Parkinson hastalığına yakalanma riskinin kadınlara göre erkeklerde iki kat daha fazla olduğu bulundu. Yeni araştırmalar, bunun ardındaki sebebin beyindeki zararsız bir protein olabileceğini ileri sürüyor.
PTEN Kaynaklı Kinaz 1 (PINK1) proteini, hücresel enerji kullanımını düzenleyen önemli bir bileşendir. Ancak bazı Parkinson vakalarında, bağışıklık sistemi PINK1’i yanlışlıkla bir tehdit olarak algılayarak bu proteini üreten beyin hücrelerine saldırmaktadır.
PINK1 is a target of T cell responses in Parkinson’s disease
La Jolla İmmünoloji Enstitüsü’nden immünolog Alessandro Sette, “T hücresi tepkilerinde cinsiyete bağlı farklar oldukça çarpıcıydı” diyor. “Bu durum, Parkinson hastalığında görülen cinsiyet farklılıklarının sebeplerinden biri olabilir.”

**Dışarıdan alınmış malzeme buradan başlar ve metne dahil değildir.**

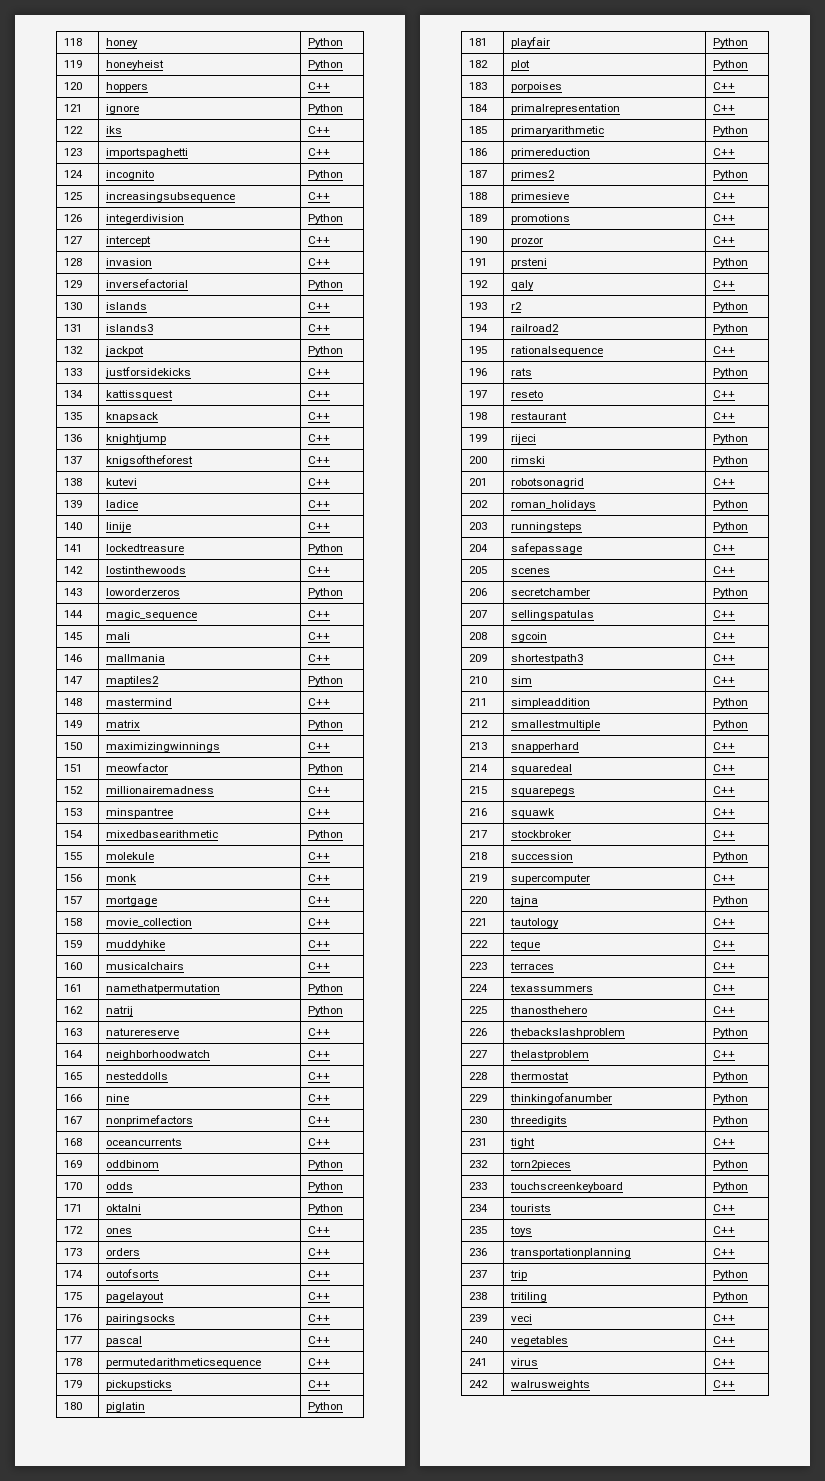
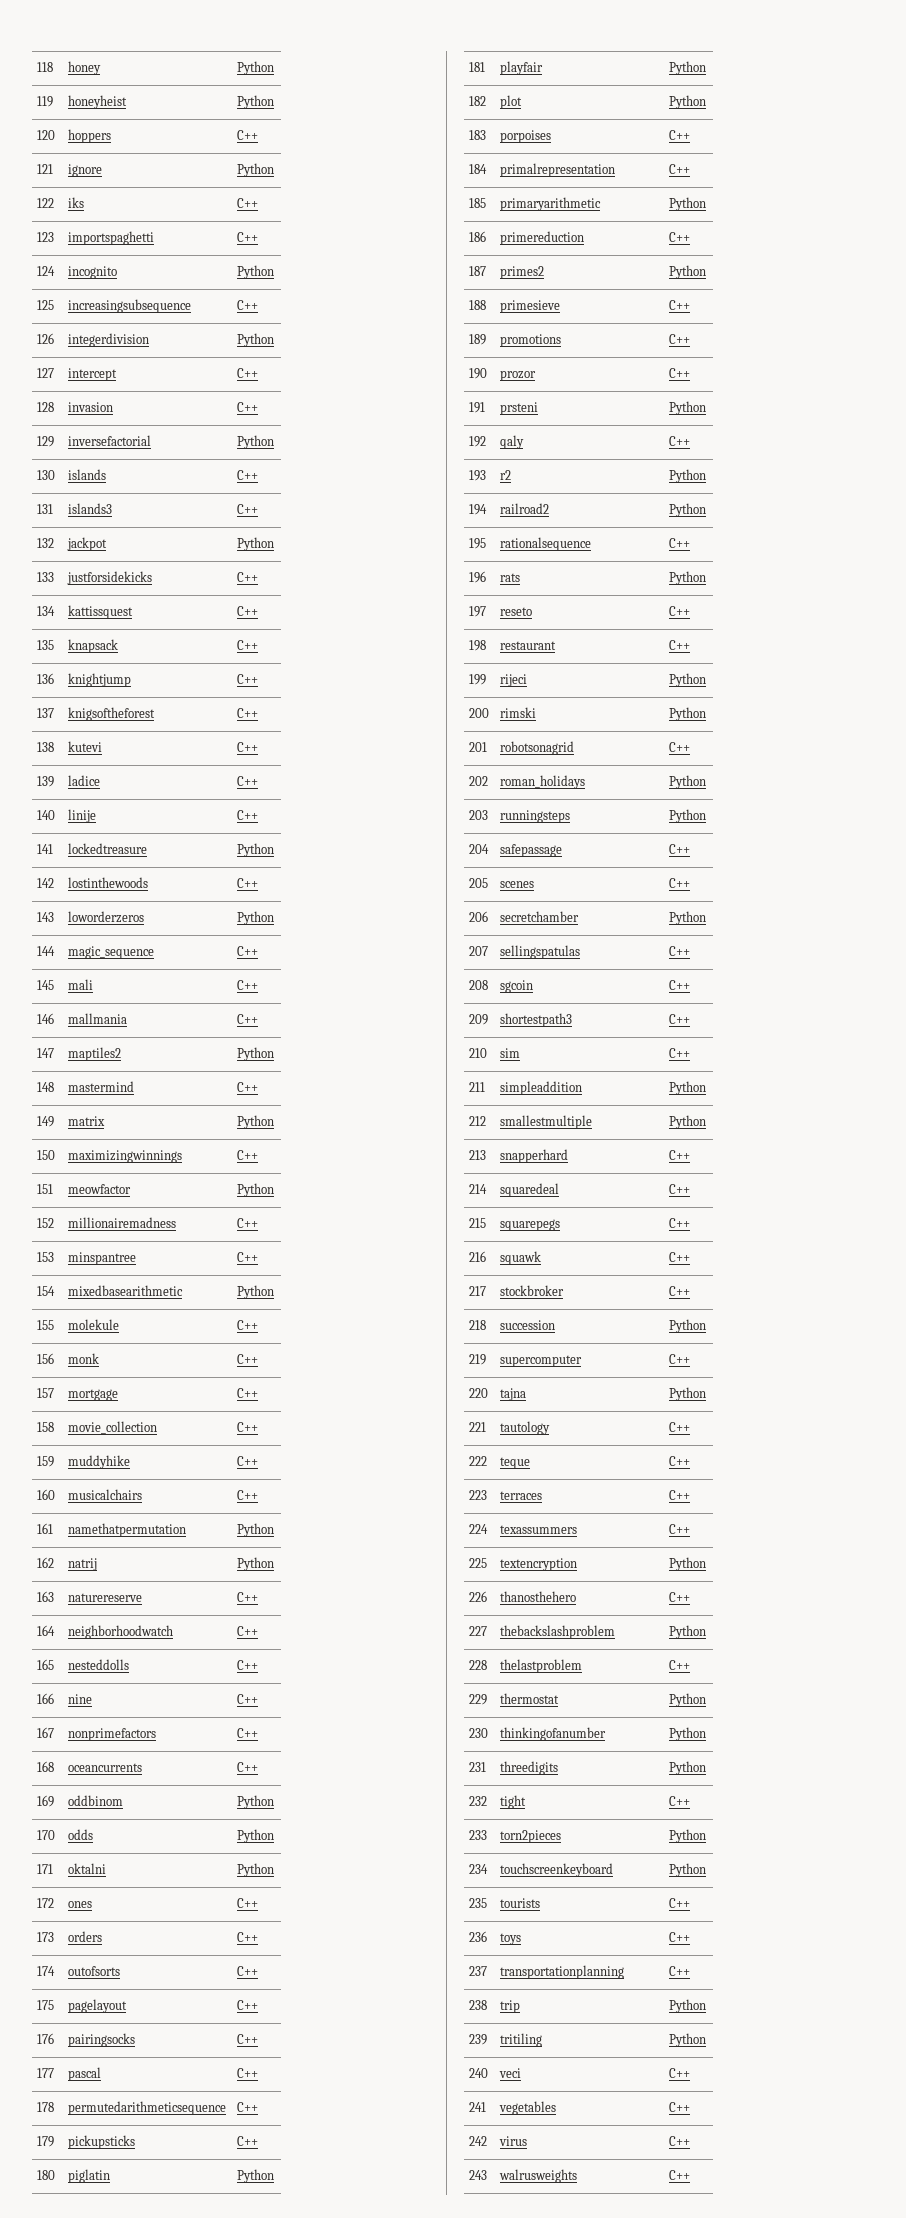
(488, 1010) none -> [500,1558,578,1571] [669,1557,707,1571] [469,1591,488,1602] | textencryption | Python // 226
[469,1028,488,1036] 226 -> [469,1626,488,1636] 227
[469,1050,488,1058] 227 -> [469,1660,488,1670] 228
[469,1072,488,1080] 228 -> [469,1694,488,1705] 229
[469,1094,488,1102] 229 -> [469,1728,489,1738] 230
[469,1116,488,1124] 230 -> [469,1762,487,1772] 231
[469,1138,488,1146] 231 -> [469,1796,488,1806] 232
[469,1160,489,1168] 232 -> [469,1830,488,1840] 233
[469,1182,488,1190] 233 -> [469,1864,489,1874] 234
[469,1204,489,1212] 234 -> [469,1898,488,1908] 235
[469,1226,488,1234] 235 -> [469,1931,488,1942] 236
[469,1248,488,1256] 236 -> [469,1966,488,1976] 237
[469,1270,488,1278] 237 -> [469,2000,488,2010] 238
[469,1292,488,1300] 238 -> [469,2034,488,2045] 239
[469,1314,488,1322] 239 -> [469,2068,489,2078] 240
[469,1336,488,1344] 240 -> [469,2102,487,2112] 241
[469,1358,488,1366] 241 -> [469,2136,488,2146] 242
[469,1380,489,1388] 242 -> [469,2170,488,2180] 243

Araştırmacılar, Parkinson hastalarının kan örneklerini inceleyerek T hücrelerinin çeşitli proteinlere karşı verdiği tepkileri test etti. Sonuçlar, PINK1’in özellikle dikkat çeken bir antijen olduğunu ortaya koydu.
Erkek hastalarda, PINK1 etiketli beyin hücrelerini hedef alan T hücrelerinde altı kat artış görüldü. Kadın hastalarda ise bu artış 0,7 kat olarak ölçüldü.
Yeni Antijen Araştırmaları Devrede
Önceki araştırmalar, T hücrelerinin alfa-sinüklein proteiniyle benzer bir etkileşime girdiğini göstermişti. Ancak bu reaksiyonlar tüm Parkinson hastalarında görülmediğinden, daha fazla antijen araştırması yapıldı.
Bu bulgular, hastalığın nasıl başladığını ve ilerlediğini anlamamıza yardımcı olurken, aynı zamanda tedaviye yönelik yeni yöntemler geliştirilmesini de mümkün kılabilir.
La Jolla İmmünoloji Enstitüsü’nden immünolog Cecilia Lindestam Arlehamn, “Beyin hücrelerinin neden hedef alındığını artık biliyoruz. Bu bilgiyle, T hücrelerini bloke edecek terapiler geliştirebiliriz” diyor.
Parkinson’da Erken Teşhis Umudu
Gelecekte kan örneklerinde PINK1’e duyarlı T hücrelerinin tespit edilmesi, hastalığın daha erken teşhis edilmesine olanak sağlayabilir. Böylece tedaviye zamanında başlanabilir ve hastalara daha etkili destek sunulabilir.
Kesin bir tedavi bulunması için çalışmalar sürerken, risk faktörlerini ve hastalıkla mücadelede yeni yöntemleri anlamak adına önemli ilerlemeler kaydediliyor.
Sette, “Daha geniş kapsamlı analizler yapmalıyız. Hastalığın ilerleyişini, cinsiyet farklılıklarını ve şiddetini tüm antijenleri dikkate alarak incelemeliyiz” diyerek araştırmaların devam edeceğini belirtiyor.